Immunohistochemistry and real-time PCR analyses showed that the expression of β-catenin in the renal cortex was upregulated in our untreated diabetic rats compared with the nondiabetic control rats during the 16 weeks of this study. A similar study also showed upregulated β-catenin levels in both the renal cytosol and nuclei of the streptozotocin-induced diabetic rats [29]. After 12 weeks of treatment with either DP or irbesartan, the decrease in the β-catenin expression levels was too slight to be significantly different compared with the diabetic control rats. These results suggested that DP and irbesartan decrease urinary albumin and renal hypertrophy to prevent renal injury in the early stage of DN through a mechanism that does not involve the inhibition of β-catenin. The explanation is that in experimental models the kinetics concerning the development of fibrosis is faster (weeks or a few months at best) compared with that of humans (years). Therefore, the treatment in animals might have to be started relatively early, before the irreversible destruction of the renal structure (i.e., before reaching a point of no return). The molecular mechanisms that underlie the progression of DN to end-stage renal failure are not well defined, thereby limiting access to potential therapeutic targets. Because albuminuria caused by diabetic nephropathy is an independent risk factor for cardiovascular events and death [30], a strategy to protect the kidney by reducing the effects of early diabetic kidney disease is the first step in treating this disease. To the best of our knowledge, there has been no study to investigate the therapeutic mechanism of DP on DN via the regulation of β-catenin.

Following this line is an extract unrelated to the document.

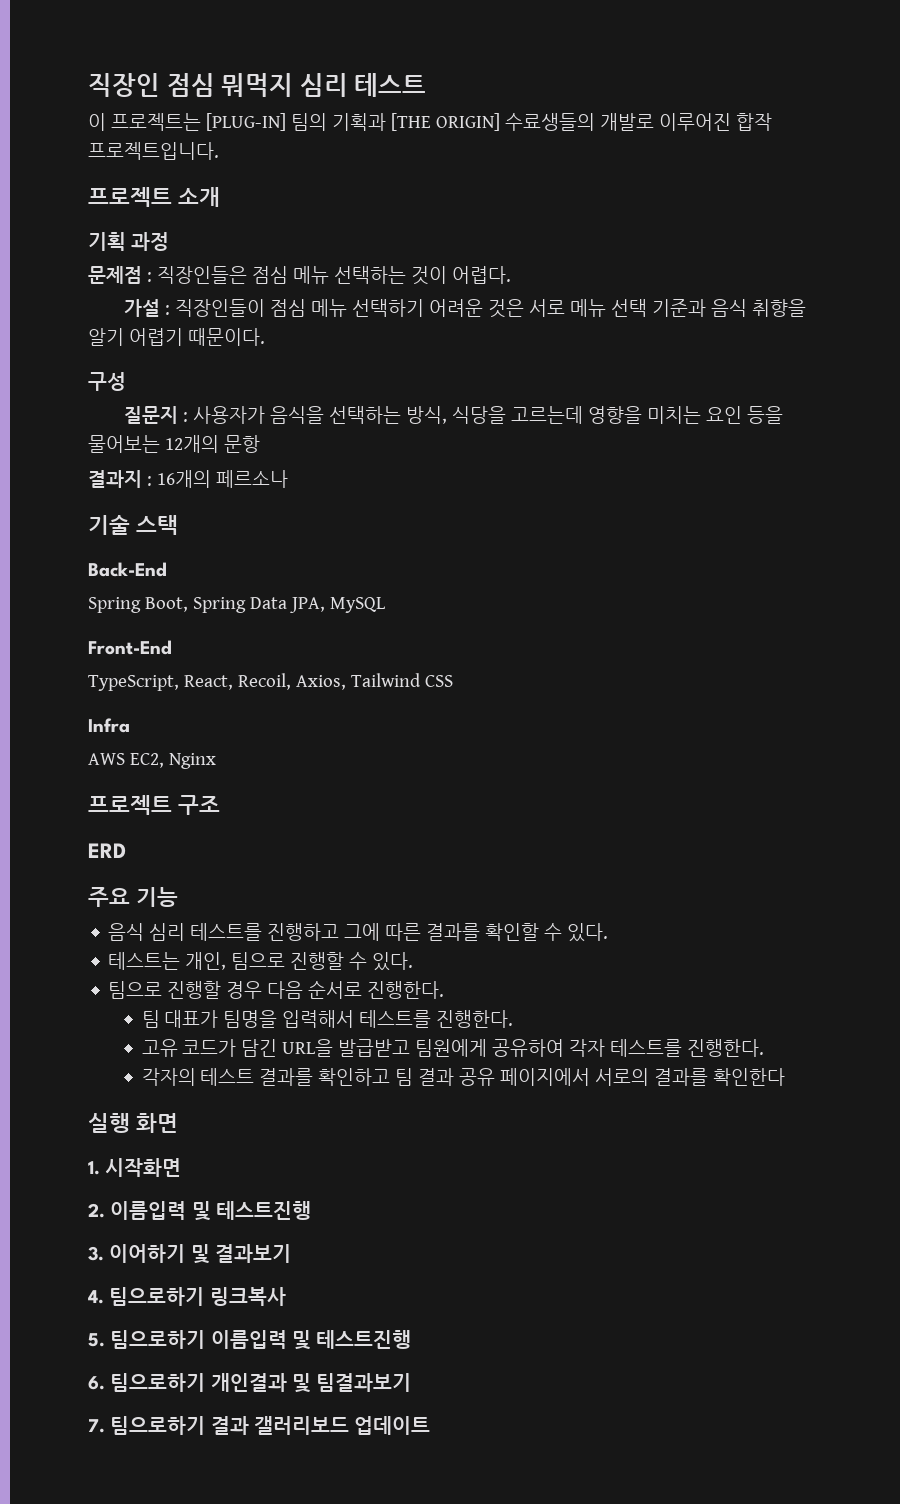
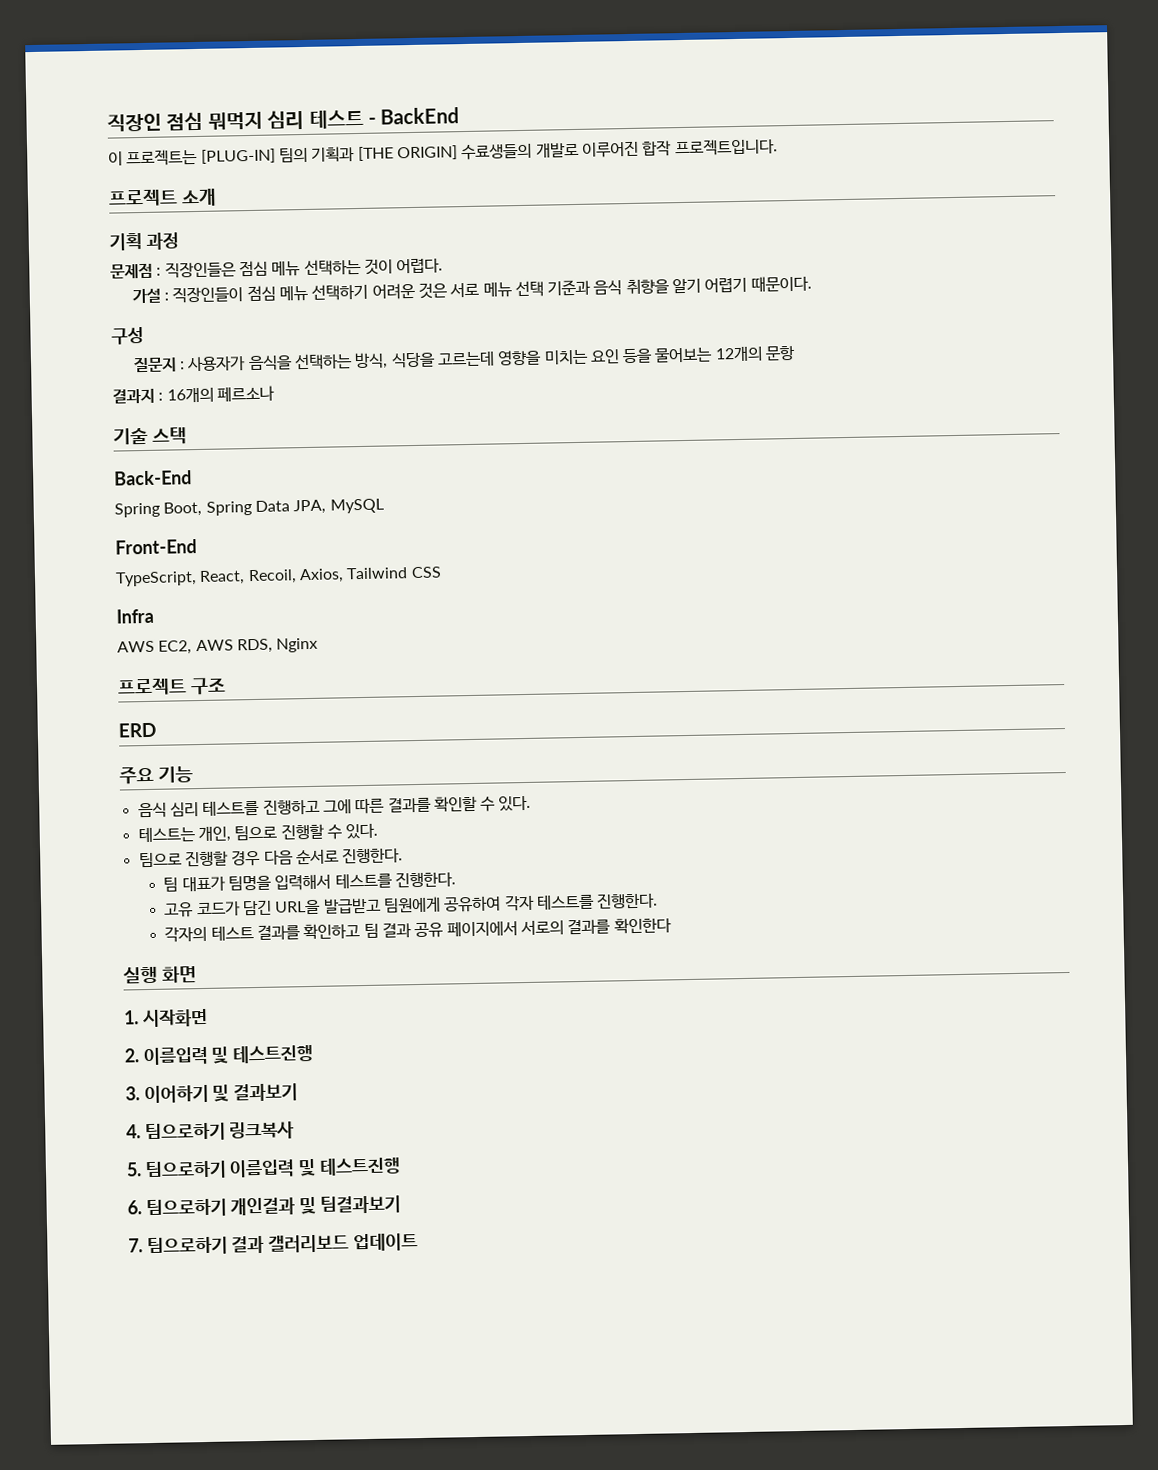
(427, 85) none -> [368,107,460,125] - BackEnd
(164, 760) none -> [195,638,273,654] AWS RDS,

In summary, DP may contribute to the further understanding of the mechanisms of DN and to the development of novel strategies for both its prevention and management. However, our understanding of the specificities of β-catenin is very limited in DN due to the lack of reliable approaches to selectively assess its function. Such studies are important not only for the quality control of herbal medicine but also for the development of new pharmaceutical products in the prevention and management of diabetic nephropathy.